• Information provided
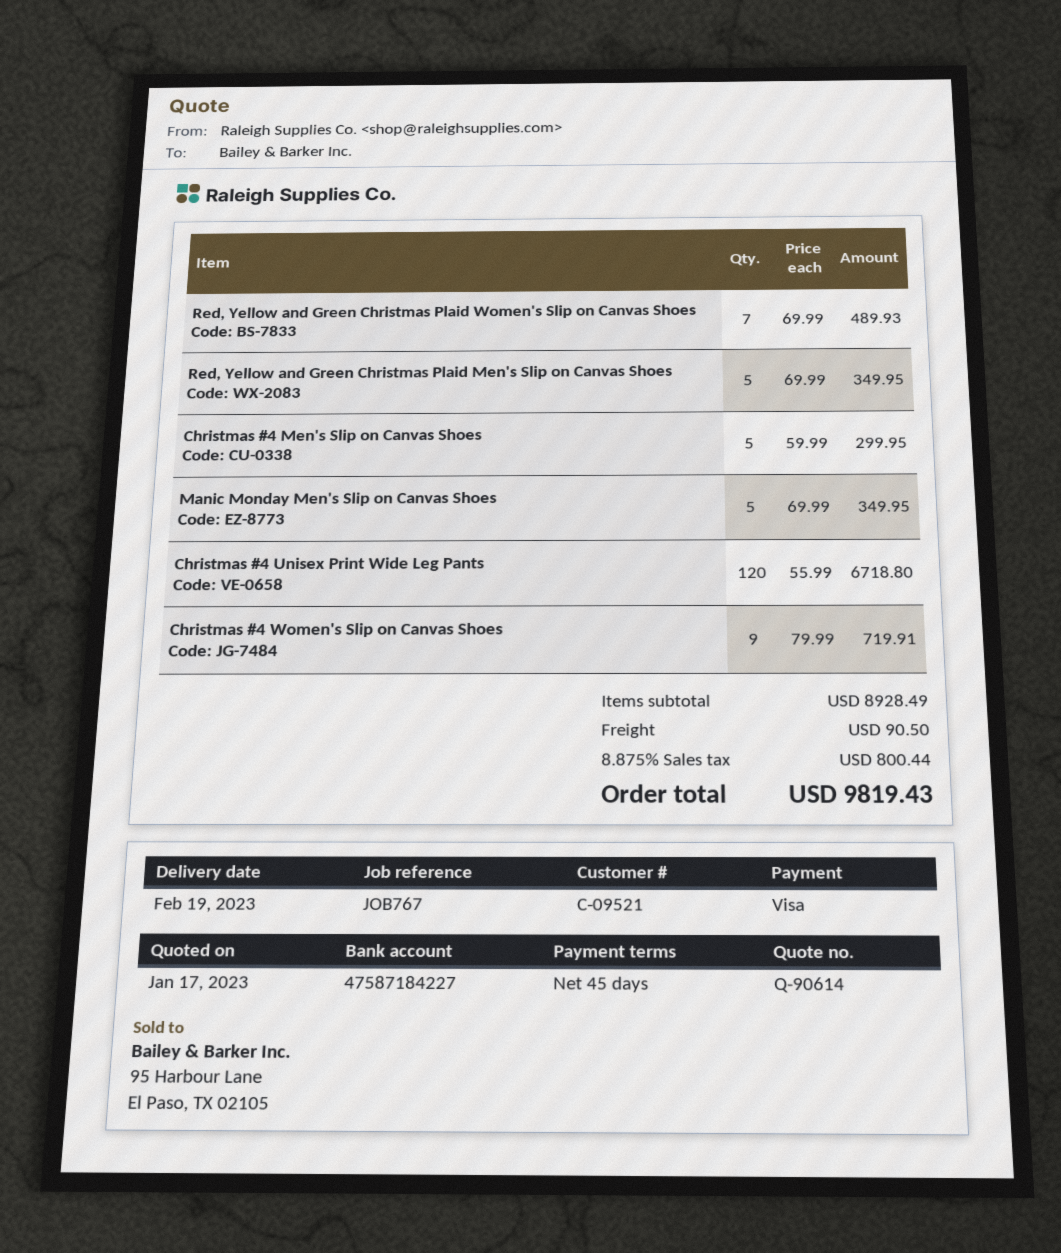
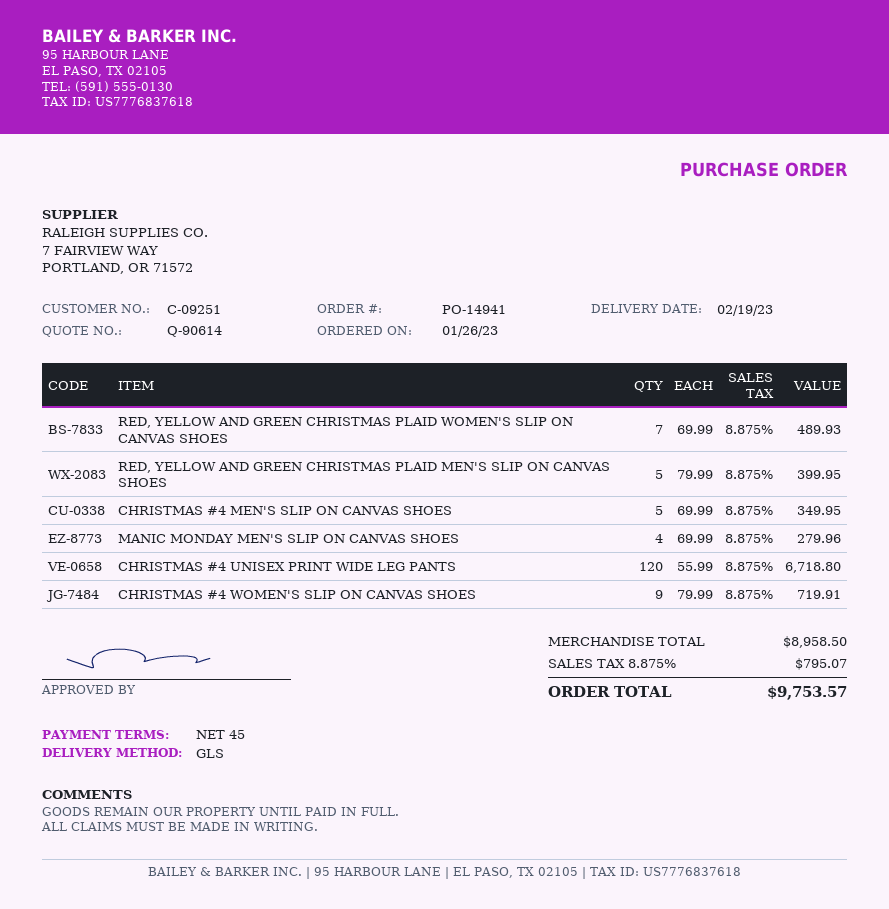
customer number: C-09521 -> C-09251
Red, Yellow and Green Christmas Plaid Men's Slip on Canvas Shoes: 5 x 69.99 = 349.95 -> 5 x 79.99 = 399.95
Christmas #4 Men's Slip on Canvas Shoes: 5 x 59.99 = 299.95 -> 5 x 69.99 = 349.95
Manic Monday Men's Slip on Canvas Shoes: 5 x 69.99 = 349.95 -> 4 x 69.99 = 279.96
subtotal: 8928.49 -> 8958.50
shipping: 90.50 -> none
tax: 8.875% = 800.44 -> 8.875% = 795.07
total: 9819.43 -> 9753.57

• Work instruction
Give every entry again word for word; no images belong in the copy.

• Result below
customer number: C-09521 -> C-09251
Red, Yellow and Green Christmas Plaid Men's Slip on Canvas Shoes: 5 x 69.99 = 349.95 -> 5 x 79.99 = 399.95
Christmas #4 Men's Slip on Canvas Shoes: 5 x 59.99 = 299.95 -> 5 x 69.99 = 349.95
Manic Monday Men's Slip on Canvas Shoes: 5 x 69.99 = 349.95 -> 4 x 69.99 = 279.96
subtotal: 8928.49 -> 8958.50
shipping: 90.50 -> none
tax: 8.875% = 800.44 -> 8.875% = 795.07
total: 9819.43 -> 9753.57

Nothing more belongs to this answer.